Estimating through dividing deliverables into small tasks

The Personal Software Process (PSP) from Watts Humphrey and the SEI has a way of making the estimation of small development projects resonably accurate. By dividing any deliverable up into small chunks (typically 4 hours of work or less), the sum of these estimates tends to be more accurate than attempting to estimate the whole deliverable in one piece. By carefully tracking and monitoring progress on the short tasks, developers can get good at estimating these small tasks with the end result that these estimates become remarkably accurate.

Interestingly, eXtreme Programming gets similar benefits without the detailed tracking and statistics involved in the PSP by simply dividing all requirements (stories) into engineering tasks and tracking these estimates. After several delivery increments (typically 3 weeks duration) XP developers learn to accurately estimate these engineering tasks.

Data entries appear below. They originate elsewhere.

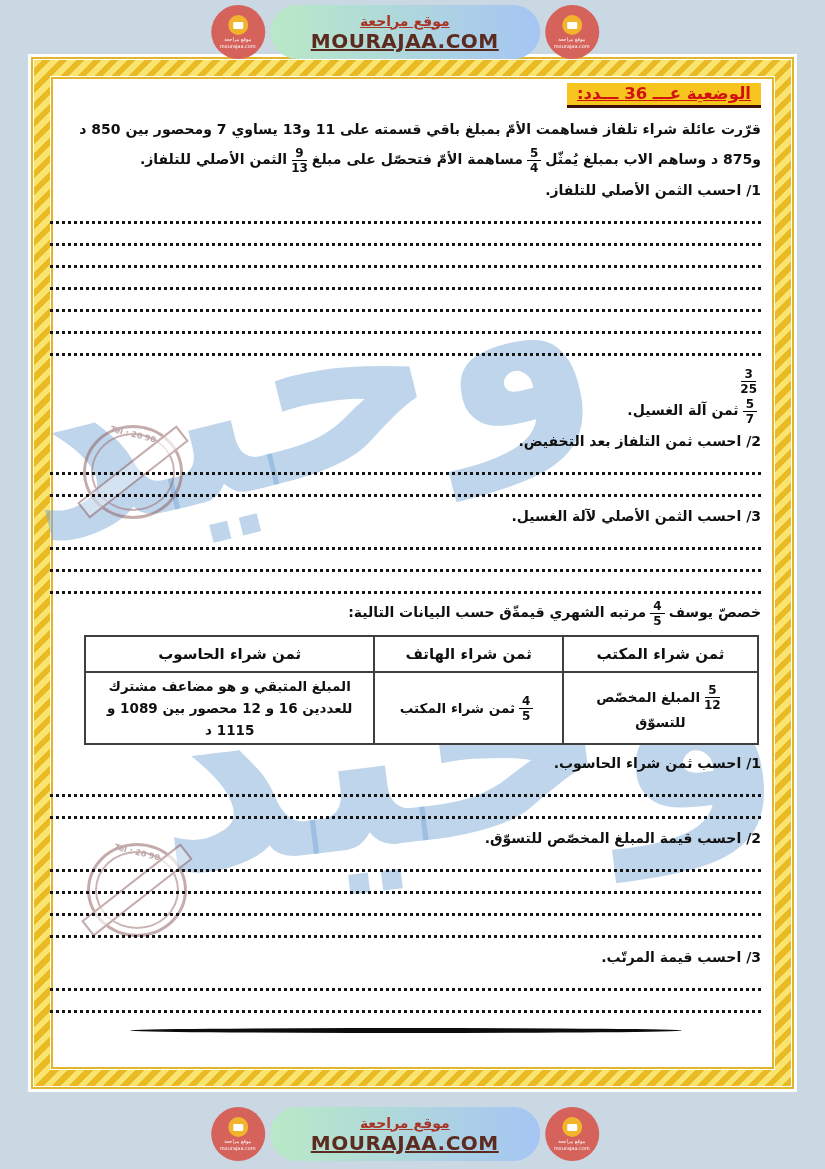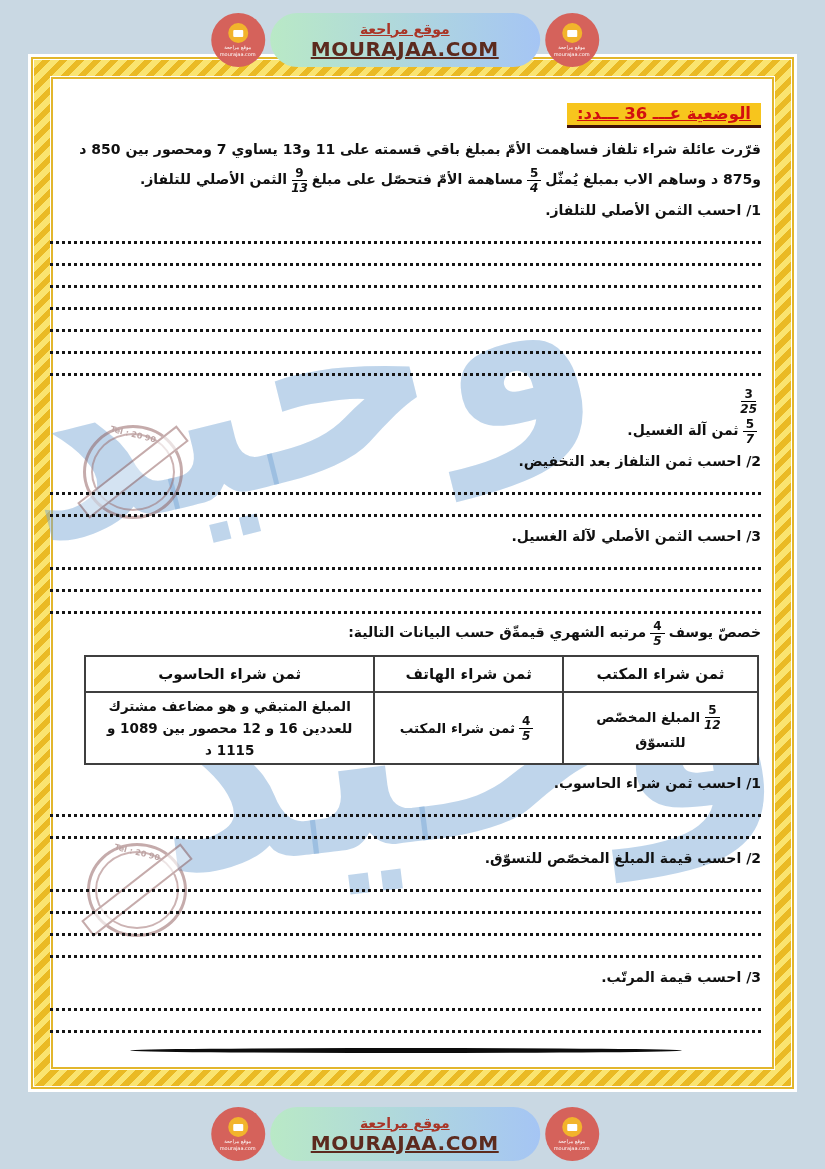"موقع مراجعة" .banner { margin-top: 8px -> none }
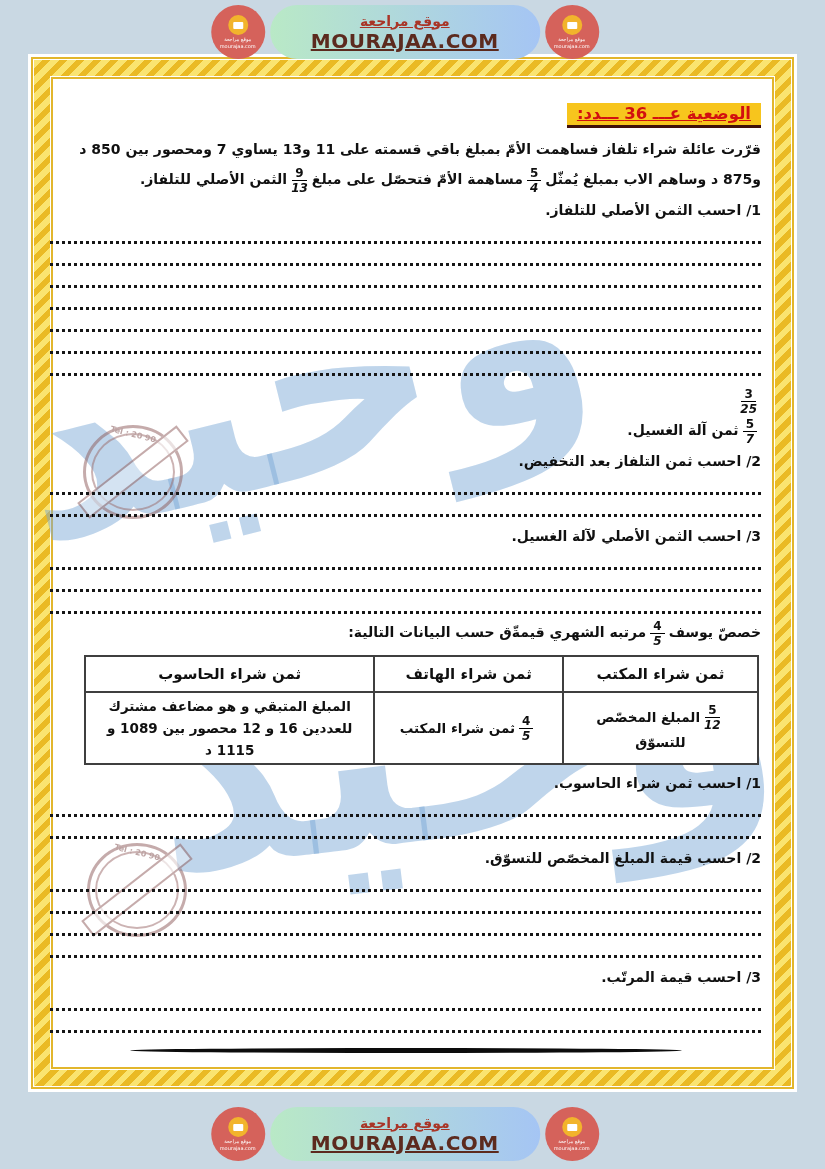"الوضعية عـــ 36 ـــدد:" .content { margin-top: 20px -> none }
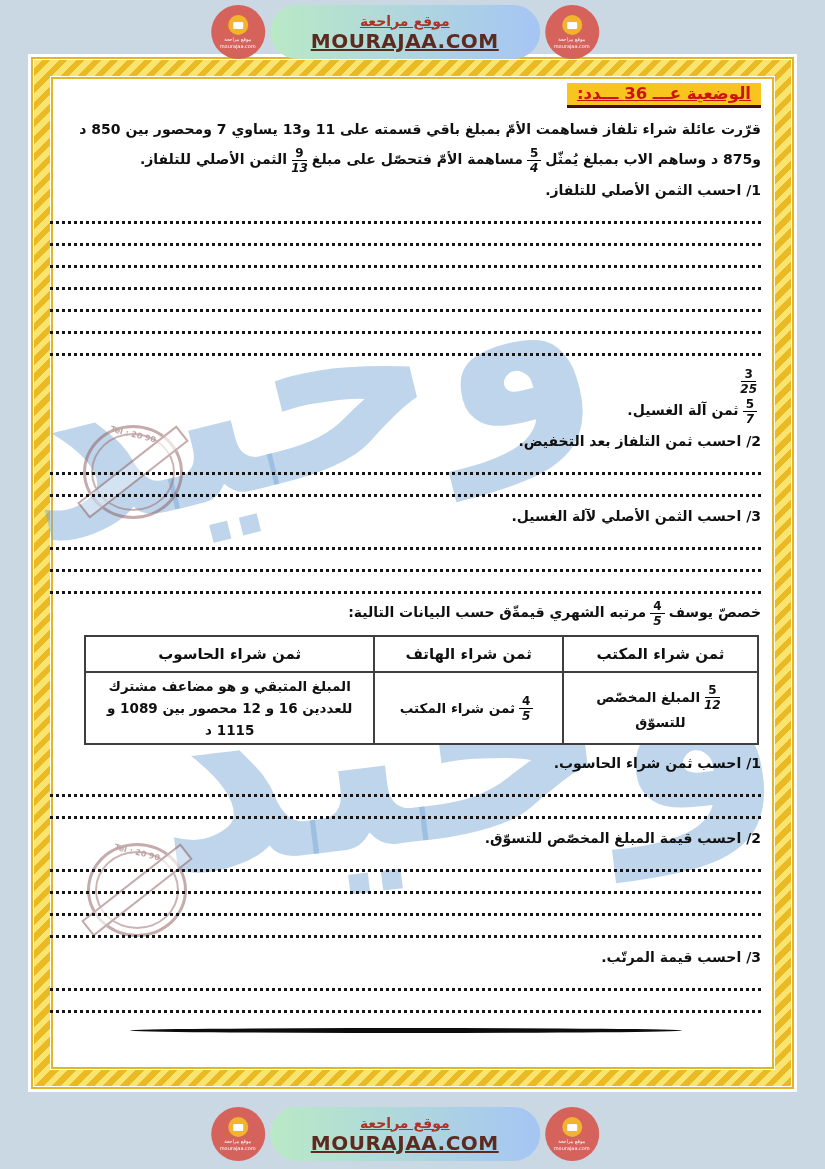"13" .frac .den { font-style: italic -> none }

The key to both of these techniques is to only estimate small, known tasks (if a task is unknown, rather than estimate it it is better to conduct an experiment to get more information and then estimate when more is known about the task). Rapid feedback from actual results then closes the feedback loop to allow the developer to improve their estimates.


Uncertainty is part of the development process. Really great software requires that the developers embrace innovation and creativity, both of which bring uncertainty with them. The payoff for embracing the uncertainty is lower development costs than are associated with attempting to remove all uncertainty.